De aquí que Clara hiciera, por fin, el anhelado conocimiento de la pequeña Blancanieves, la alegre Cascabel, las aseadas cabritas del abuelo, de todas, hasta del Gran Turco.
Mientras tanto, Pedro se mantuvo apartado y echaba miradas amenazadoras a Clara, la cual no cabía en sí de contenta y nada advirtió del extraño proceder del muchacho.
Cuando las niñas le dieron las buenas noches, Pedro, por toda respuesta, hendió tan furiosamente el aire con su látigo como si quisiera romperlo. Luego echó a correr montaña abajo, seguido de las cabras.
Digno remate de todas las cosas hermosas que Clara había visto aquel día, fue la sorpresa que experimentó cuando, después de acostarse en el muelle lecho de heno, pudo contemplar, a través de la abertura del techo, el firmamento lleno de estrellas.
—¡Oh, Heidi —exclamó—, si parece que estamos en un coche que se dirige directamente hacia el cielo!
—Sí, eso parece, y ¿tú sabes por qué están tan contentas las estrellas y nos guiñan el ojo? —preguntó Heidi.
—No, eso sí que no lo sé. ¿Qué quieres decir? —preguntó Clara a su vez.
—Pues porque las estrellas ven como Dios Nuestro Señor todo lo dispone tan bien para los hombres a fin de que nada teman y estén seguros de que todo ha de resultar, al fin, para su bien. Esto les causa mucha alegría. Fíjate como nos hacen señas para que también nosotras estemos contentas. Pero, Clara, nosotras no nos hemos de olvidar de rezar. Hemos de rogar mucho a Dios Nuestro Señor para que no nos olvide cuando lo dispone todo, para que también nosotras podamos estar seguras y no tengamos nada que temer.

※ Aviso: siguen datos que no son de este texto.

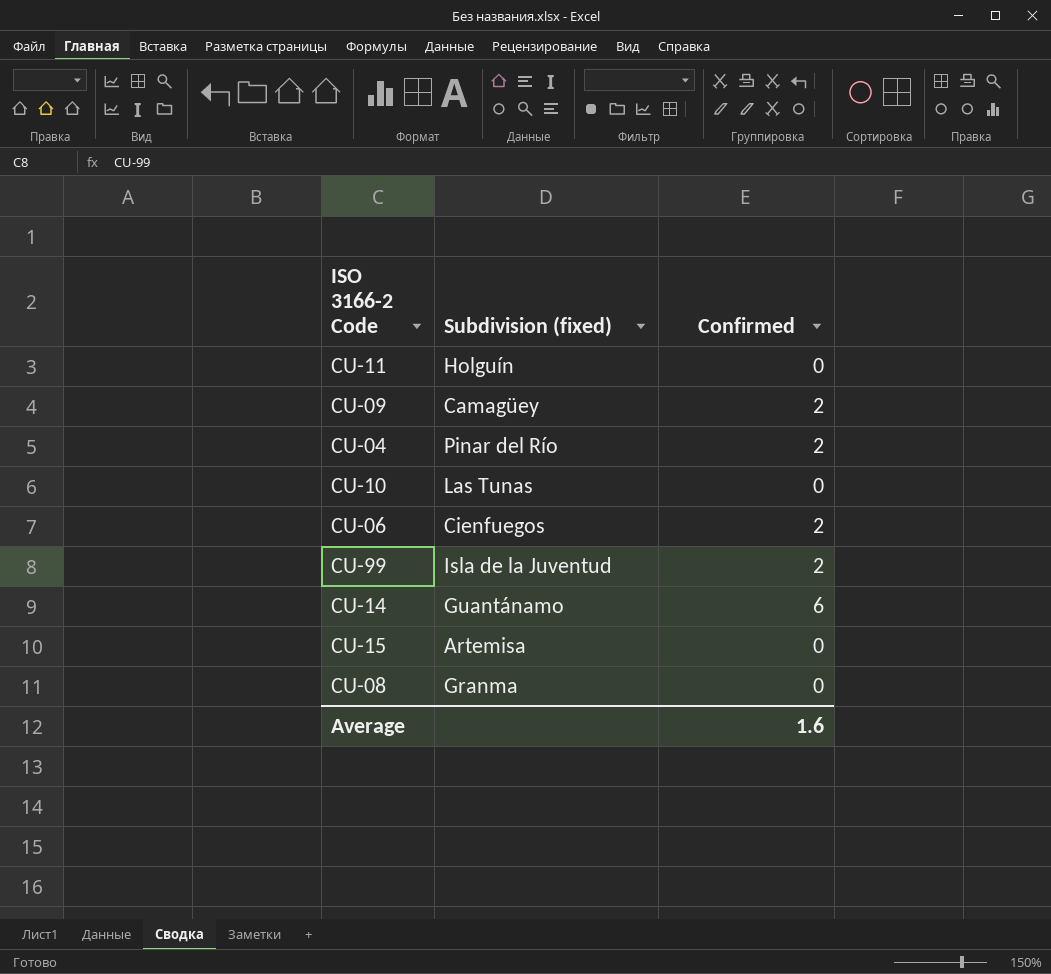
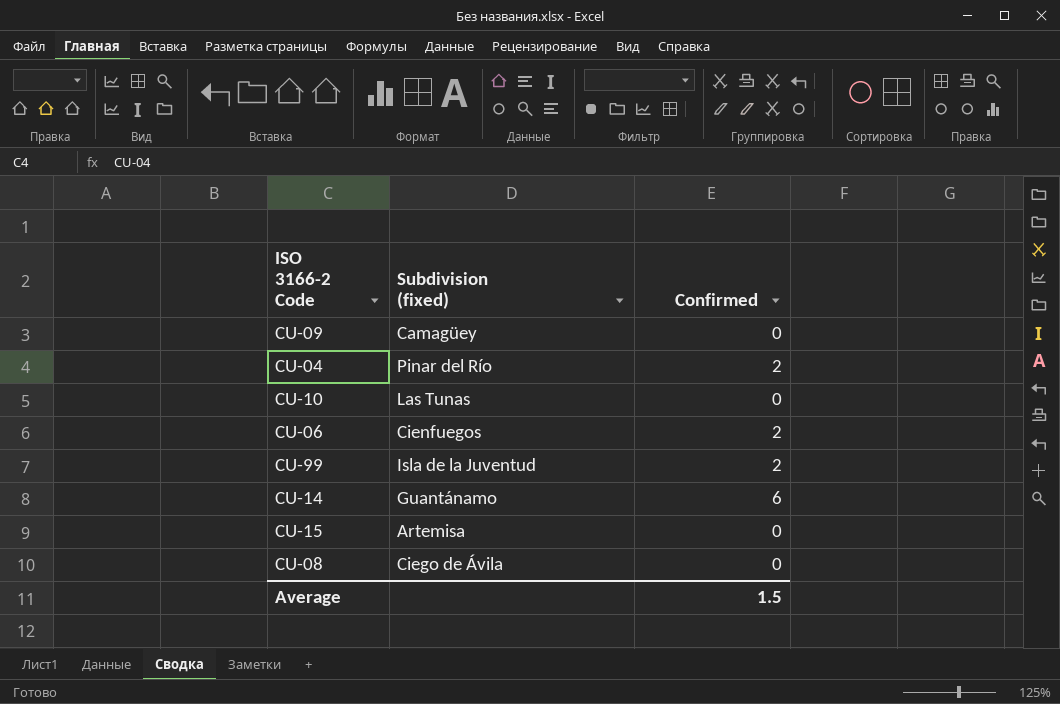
row CU-11: Holguín | 0 -> none
CU-09 | Confirmed: 2 -> 0
CU-08 | Subdivision (fixed): Granma -> Ciego de Ávila
Average | Confirmed: 1.6 -> 1.5

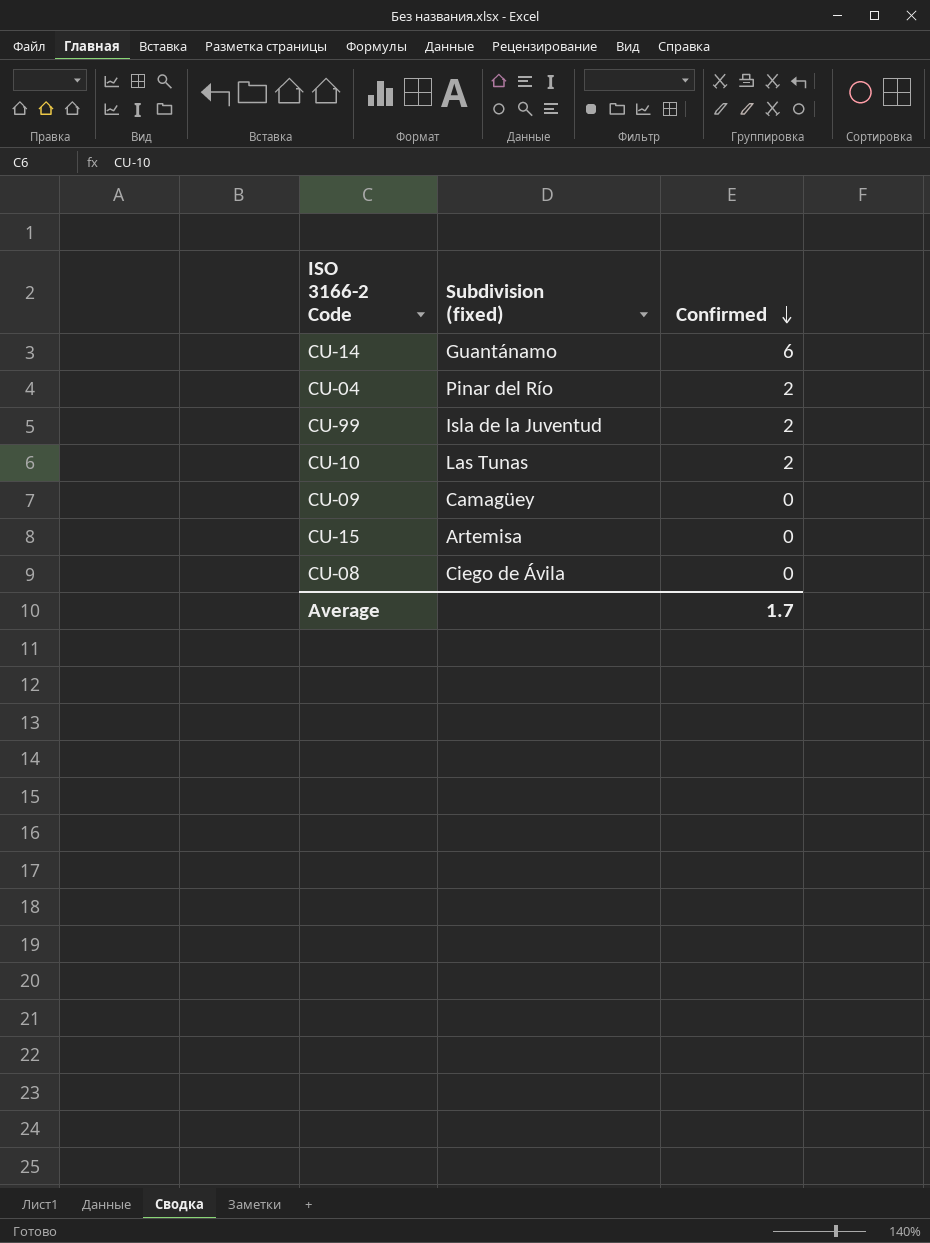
row order: none -> Confirmed descending
row CU-06: Cienfuegos | 2 -> none
CU-10 | Confirmed: 0 -> 2
Average | Confirmed: 1.5 -> 1.7

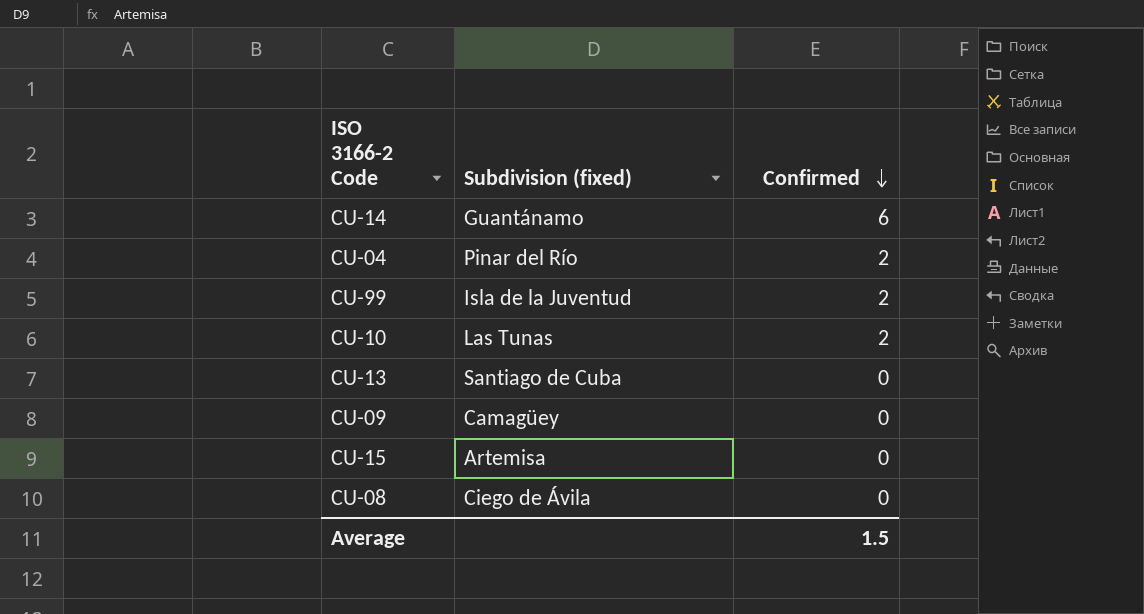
row CU-13: none -> Santiago de Cuba | 0
Average | Confirmed: 1.7 -> 1.5

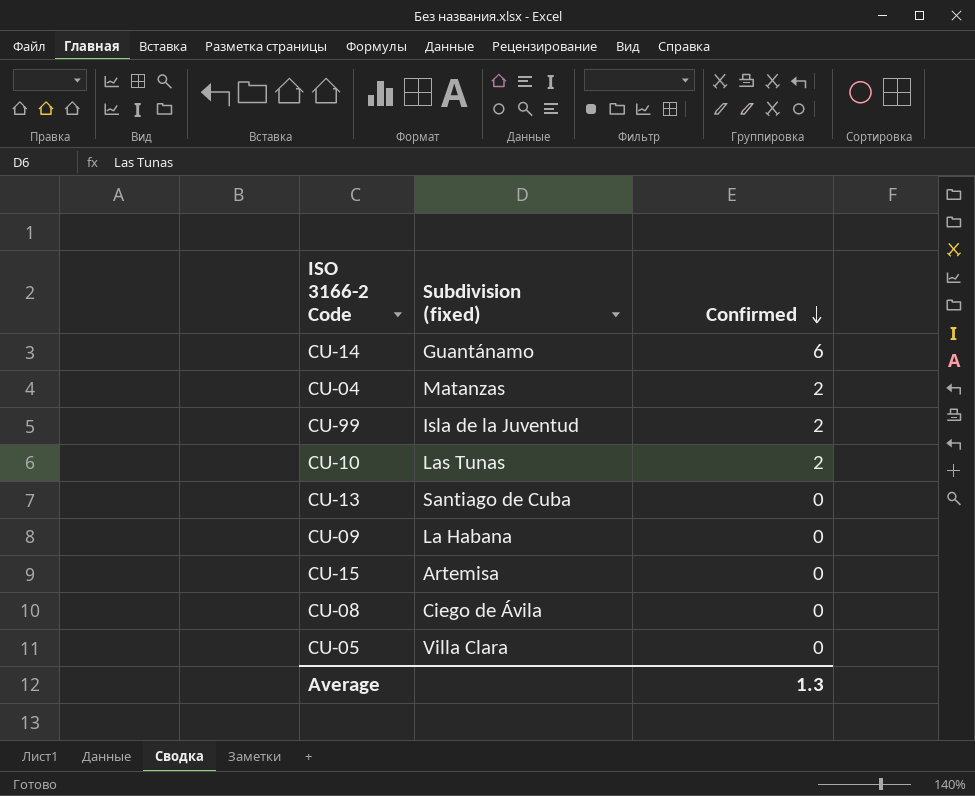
CU-04 | Subdivision (fixed): Pinar del Río -> Matanzas
CU-09 | Subdivision (fixed): Camagüey -> La Habana
row CU-05: none -> Villa Clara | 0
Average | Confirmed: 1.5 -> 1.3

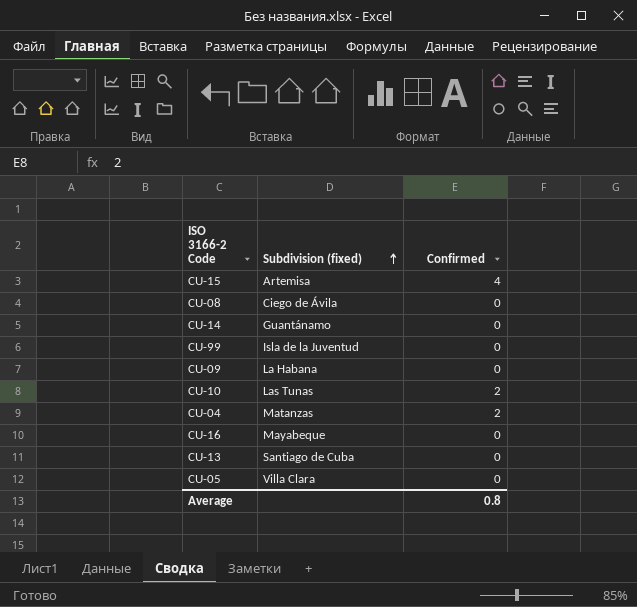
row order: Confirmed descending -> Subdivision (fixed) ascending
CU-15 | Confirmed: 0 -> 4
CU-14 | Confirmed: 6 -> 0
CU-99 | Confirmed: 2 -> 0
row CU-16: none -> Mayabeque | 0
Average | Confirmed: 1.3 -> 0.8

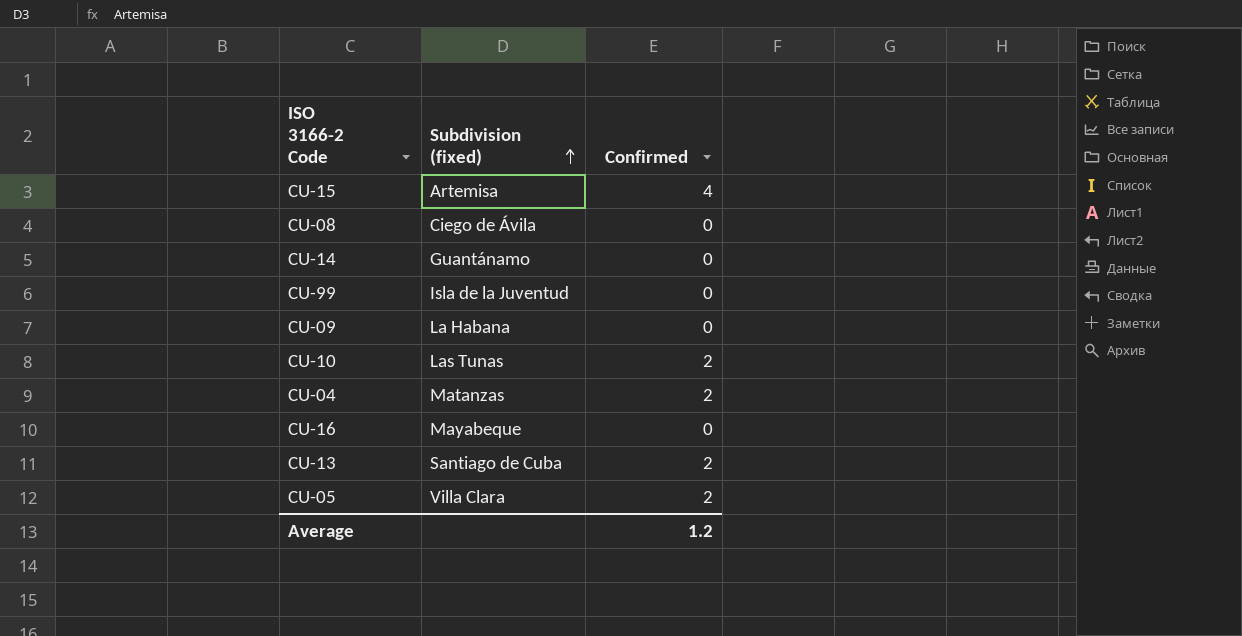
CU-13 | Confirmed: 0 -> 2
CU-05 | Confirmed: 0 -> 2
Average | Confirmed: 0.8 -> 1.2

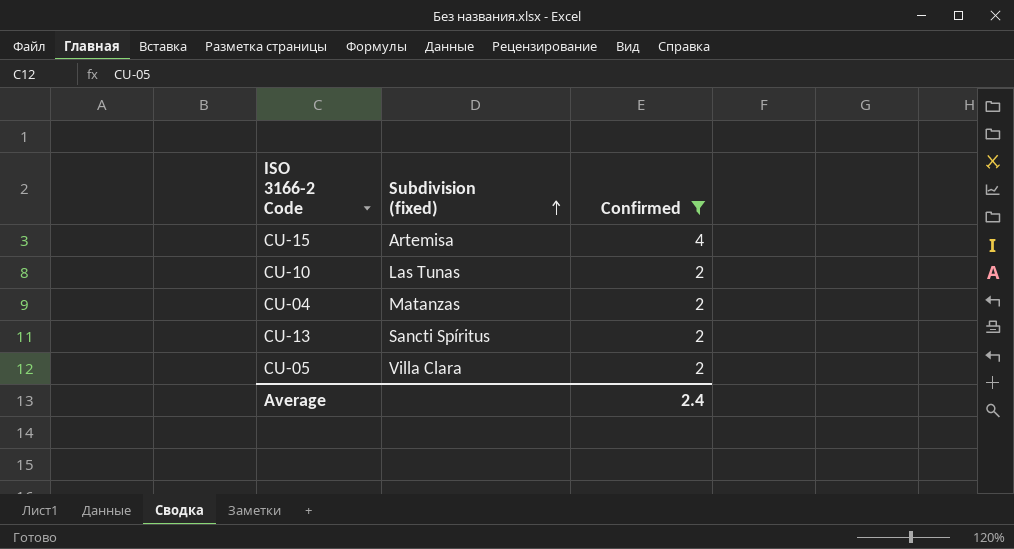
filter: none -> Confirmed != 0
CU-13 | Subdivision (fixed): Santiago de Cuba -> Sancti Spíritus
Average | Confirmed: 1.2 -> 2.4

Entonces las dos niñas se incorporaron nuevamente en la cama y cada una de ellas dijo la oración de la noche. Después Heidi se echó otra vez, se apoyó sobre un brazo y se durmió instantáneamente. Sólo Clara permaneció largo rato despierta todavía, porque jamás había visto una cosa tan maravillosa como aquel dormitorio alumbrado por la luz de las estrellas, a las cuales no se cansaba de contemplar.
Es que Clara nunca había visto las estrellas, porque, de noche, jamás había salido de casa, y, dentro de ella, la servidumbre cerraba las cortinas de las ventanas mucho antes de la aparición de los astros nocturnos. Y ahora, cada vez que cerraba los ojos para dormir, volvía a abrirlos nuevamente, para ver si todavía estaban en el firmamento aquellas dos estrellas grandes que brillaban más que las otras y que tan singulares señas hacían, como había dicho Heidi. Así continuó hasta que el cansancio la rindió, pero aun en sueños seguía viendo aquellos dos luceros del cielo.